- Barpali Location in Barpali, Odisha, India
- Coordinates: 21°12′00″N 83°35′00″E﻿ / ﻿21.2°N 83.5833°E
- Country: India
- State: Odisha
- District: Bargarh

Area
- • Total: 287.06 km^{2} (110.83 sq mi)
- Elevation: 182 m (597 ft)

Languages
- • Official: Odia
- • Local: Sambalpuri
- Time zone: UTC+5:30 (IST)
- Postal code: 768029
- Vehicle registration: OD-17
- Website: www.nacbarpali.in

= Barapali =

Barpali is a town and a block headquarters, administered as a Notified Area Council, in the Bargarh district of the Indian state of Odisha. The town holds a place of high honor in the state's literary and cultural history as the birthplace of Swabhaba Kabi Gangadhar Meher, one of the most renowned poets in Odia literature, whose legacy is deeply ingrained in the local identity.

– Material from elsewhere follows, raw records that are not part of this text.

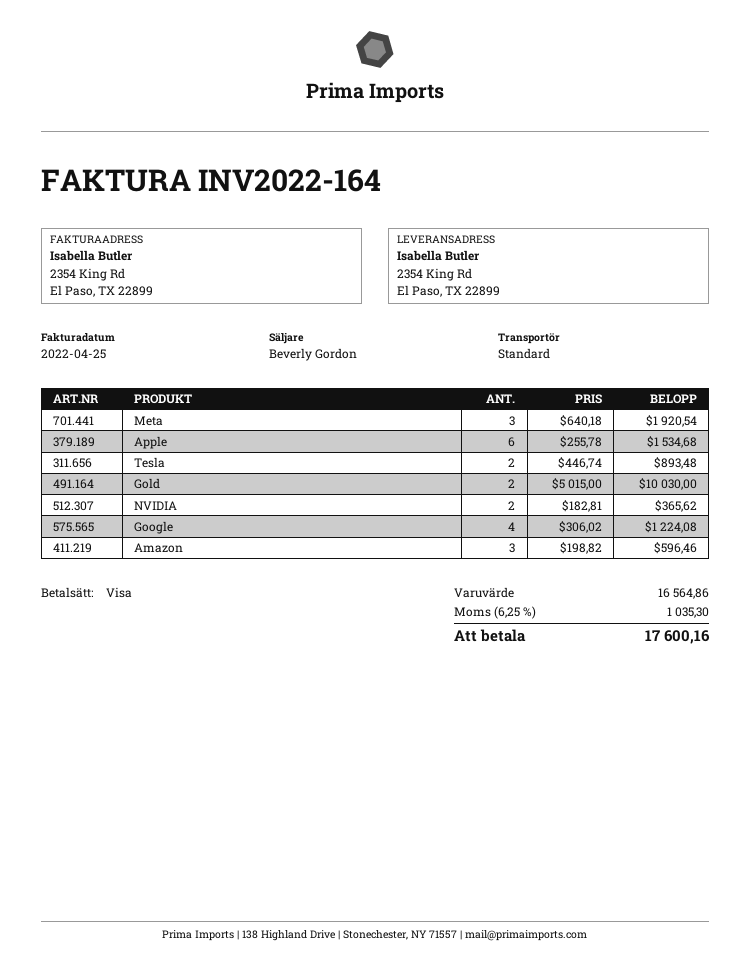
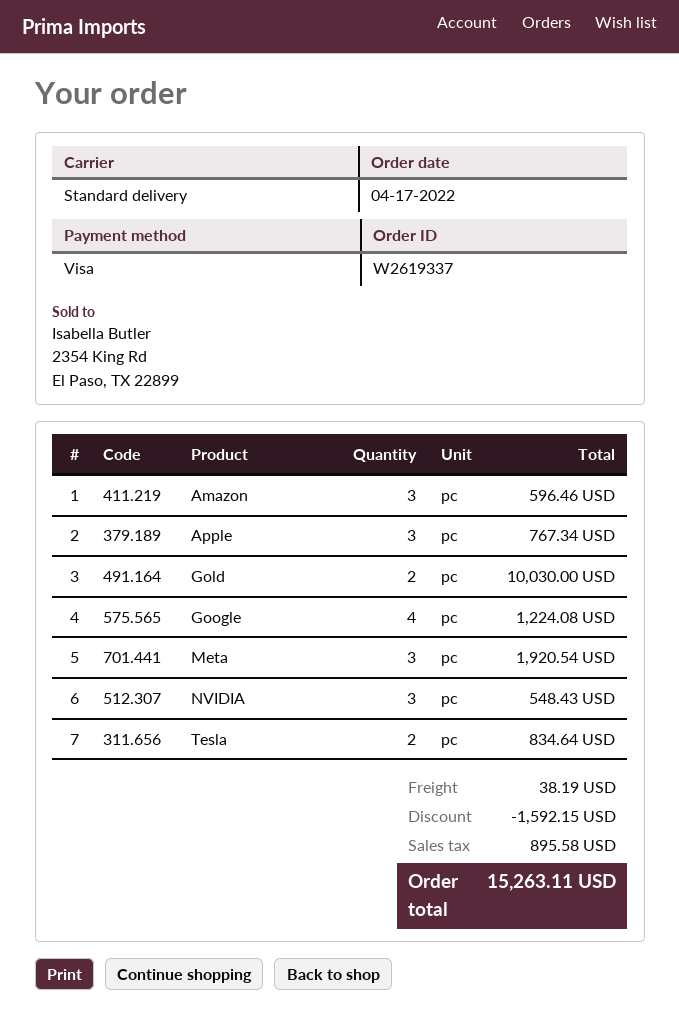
Apple: 6 for 1534.68 -> 3 for 767.34
Tesla: 2 for 893.48 -> 2 for 834.64
NVIDIA: 2 for 365.62 -> 3 for 548.43
discount: none -> 1592.15
shipping: none -> 38.19
tax: 1035.30 -> 895.58
total: 17600.16 -> 15263.11

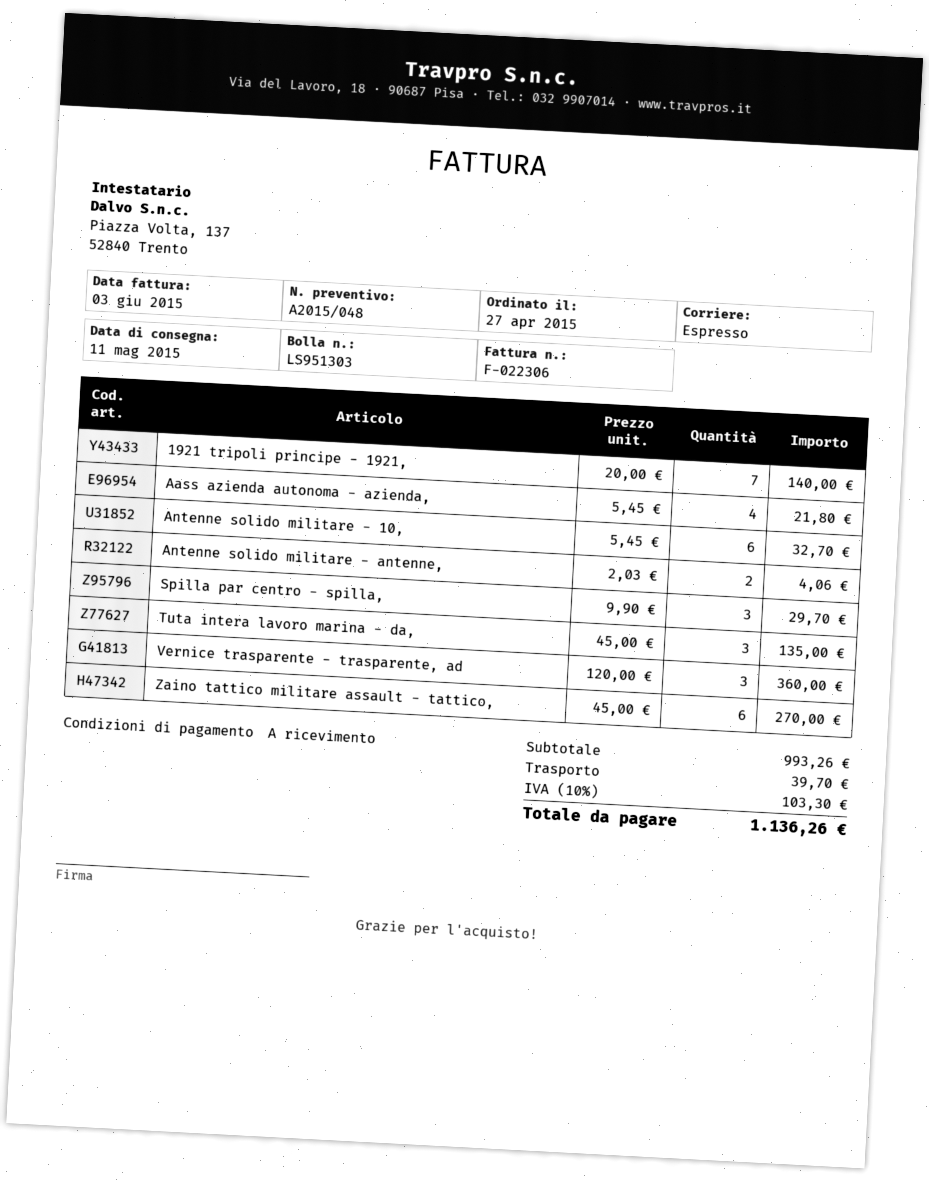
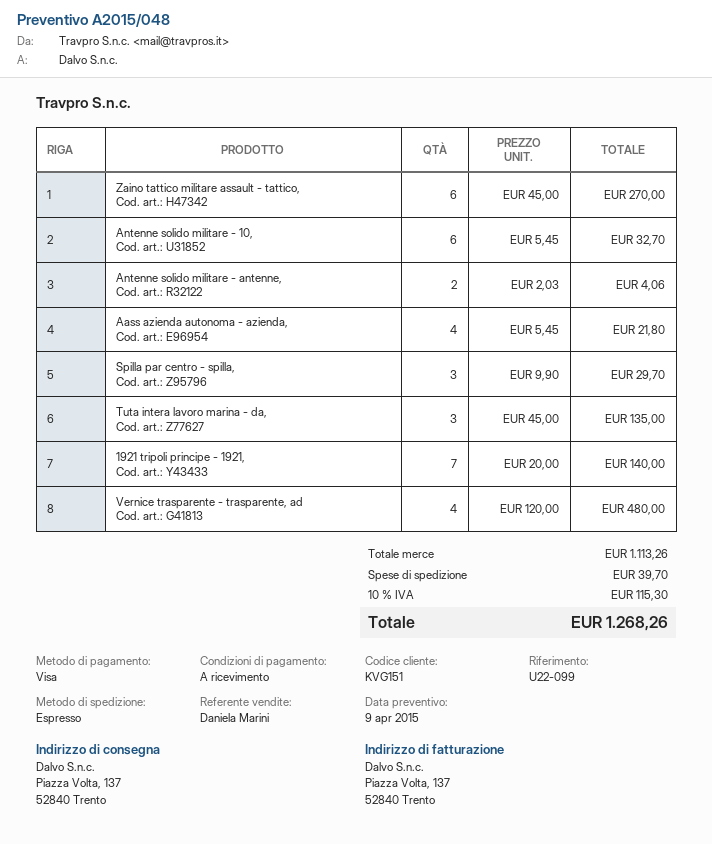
Vernice trasparente - trasparente, ad: 3 x 120.00 = 360.00 -> 4 x 120.00 = 480.00
subtotal: 993.26 -> 1113.26
tax: 10% = 103.30 -> 10% = 115.30
total: 1136.26 -> 1268.26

Beyond its significant literary heritage, Barpali is a major hub for traditional arts and crafts that have garnered national and international recognition. It is especially famous for its exquisite Sambalpuri sarees, which are created by local weavers using the intricate tie-dye technique known as Bandha Kala or Ikat. Alongside this vibrant textile industry, the town's artisans are also skilled in producing distinctive terracotta handicrafts, reflecting a rich creative tradition. The cultural landscape is further enriched by its deep-rooted religious life, centered around important sites like the Ashtashambu temple complex, and the celebration of major annual festivals such as Sital Sasthi. For electoral representation, Barpali falls under the Bijepur assembly constituency and the Bargarh Lok Sabha parliamentary constituency.

== Location ==
Barpali is situated in the Bargarh district of Odisha, India. The town's geographical coordinates are 21.1813° N latitude and 83.5976° E longitude, with an average elevation of 182 meters (597 ft) above sea level.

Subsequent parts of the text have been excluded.